2022 West Northwest Hwy
Suite 120, Grapevine, Tx 76051.



Client Consent form for Laser Hair reduction



I hereby authorize any associates and assistants of Affordable Laser Hair Removal to perform laser hair reduction on me.  These treatments are effective only on actively growing hair, therefore a multiple of treatments will be required to achieve cosmetically acceptable results.  In rare cases, clients may not experience any hair reduction even with series of laser treatments.  I acknowledge that no guarantees have been made regarding the result of the procedure.


Procedure: Laser Hair Reduction
Device Used L Candela Gently YAG-Variable Pulsed ND:YAG (1064nm)-Uses light energy to selectively heat and destroy the hair follicle with minimum harm to the surrounding tissues.


The following points have been discussed with me,  I have been informed and I understand:
(Please initial each statement)


____Eye protection must be worn at all times during the treatment.

____I confirm that I am not pregnant at this time.  It is my responsibility to let my technician know if I    become pregnant during the course of my treatments.

____I am fully aware that my condition is of cosmetic concern and the decision to proceed is based solely on my expressed desire to do so.

____I have been informed that the following possible risks and complications involved with laser hair reduction are Purpura(red-purple discoloration brusing) Erythema and/or Edema (redness and/or swelling), Hypopigmentation or Hyperpigmentation ( lightening or darkening of the skin).

____I am fully aware that exposure to direct sunlight 4 weeks prior and 4 weeks post laser procedure will compromise the treatment.

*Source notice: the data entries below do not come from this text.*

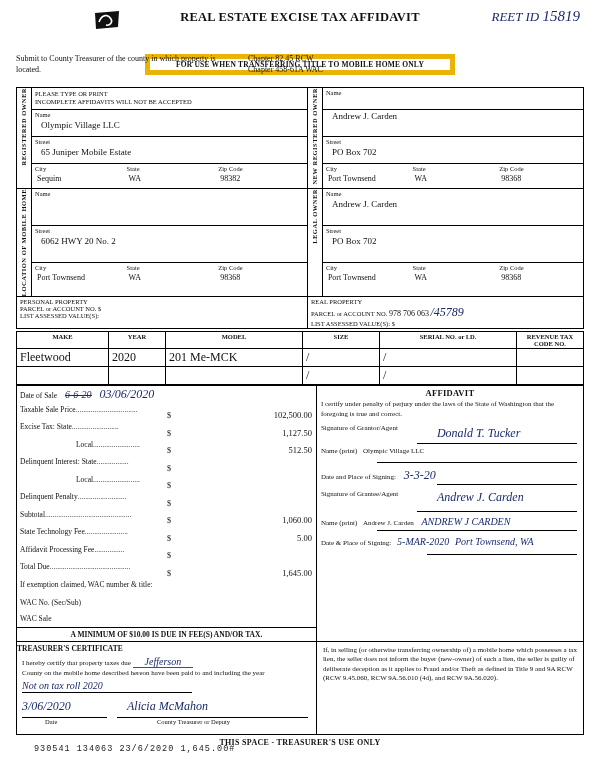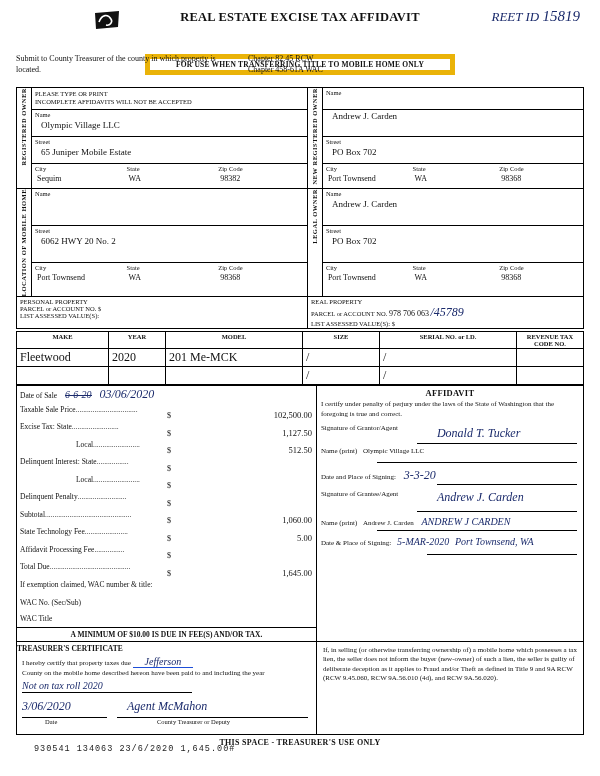--- a/index.html
+++ b/index.html
@@ -349,21 +349,21 @@
           </div>
 
           <div class="line" style="height:14px">
             <span>If exemption claimed, WAC number &amp; title:</span>
           </div>
           <div class="line" style="height:14px">
             <span>WAC No. (Sec/Sub)</span>
             <span class="hw"></span>
           </div>
           <div class="line" style="height:14px">
-            <span>WAC Title</span>
+            <span>WAC Sale</span>
             <span class="hw"></span>
           </div>
           <div class="minimum" style="border-top:1px solid #000">A MINIMUM OF $10.00 IS DUE IN FEE(S) AND/OR TAX.</div>
         </td>
 
         <td class="lright" style="border:1px solid #000;border-left:none">
           <div class="aff" style="padding-top:2px">AFFIDAVIT</div>
           <div class="sm" style="padding:2px 4px">I certify under penalty of perjury under the laws of the State of Washington that the foregoing is true and correct.</div>
 
           <div class="sm" style="padding:3px 4px 0 4px;position:relative;height:20px">
@@ -413,21 +413,21 @@
           <div class="sm" style="padding:2px 5px 0 5px">
             <span>I hereby certify that property taxes due</span>
             <span class="hw" style="border-bottom:1px solid #1d4ed8;padding:0 12px">Jefferson</span>
           </div>
           <div class="sm" style="padding:1px 5px 0 5px">County on the mobile home described hereon have been paid to and including the year</div>
           <div class="sm" style="padding:0 5px">
             <span class="hw" style="border-bottom:1px solid #000;display:inline-block;width:170px">Not on tax roll 2020</span>
           </div>
           <div style="position:relative;height:34px;padding:6px 5px 0 5px">
             <span class="hwb">3/06/2020</span>
-            <span class="hw" style="position:absolute;left:110px;top:6px;font-size:12px">Agent McMahon</span>
+            <span class="hw" style="position:absolute;left:110px;top:6px;font-size:12px">Alicia McMahon</span>
             <div style="position:absolute;left:5px;width:85px;top:24px;border-bottom:1px solid #000"></div>
             <div style="position:absolute;left:100px;right:8px;top:24px;border-bottom:1px solid #000"></div>
             <div class="sm" style="position:absolute;left:28px;top:25px;font-size:6.5px">Date</div>
             <div class="sm" style="position:absolute;left:140px;top:25px;font-size:6.5px">County Treasurer or Deputy</div>
           </div>
         </td>
         <td class="lright" style="border:1px solid #000;border-top:none;border-left:none">
           <div class="sm" style="padding:4px 6px">If, in selling (or otherwise transferring ownership of) a mobile home which possesses a tax lien, the seller does not inform the buyer (new-owner) of such a lien, the seller is guilty of deliberate deception as it applies to Fraud and/or Theft as defined in Title 9 and 9A RCW (RCW 9.45.060, RCW 9A.56.010 (4d), and RCW 9A.56.020).</div>
         </td>
       </tr>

____Individual sensitivities may be activated such herpes simplex virus.

____Hormone imbalance in females may limit the effectiveness of laser hair reduction.

____Failure to follow the laser schedule may diminish your results and in require more treatments.

____Because the laser treatments will tend to sychromize the growth cycles of the hair, there may be the perception of Increased hair during your treatments.  This usually occurs near the third and fourth treatment.  Do not be alarmed.

____In rare cases Laser hair reduction can stimulate dormant follicles and can actually increases hair growth.

____Anesthesia is usually not necessary as this devise uses a cooling spray to the surface of the skin to reduce Discomfort when the laser pulse is delivered.  Topical anesthetic creams will lessen the discomfort.

____I understand that immediately following the laser treatment redness, swelling, and discomfort may develop at the treatment site, and this should resolve within several hours, but occasionally may last for 2-3 days.

____I have received a copy of the pre and post laser hair reduction.

____I have been notified of the cancellation policy.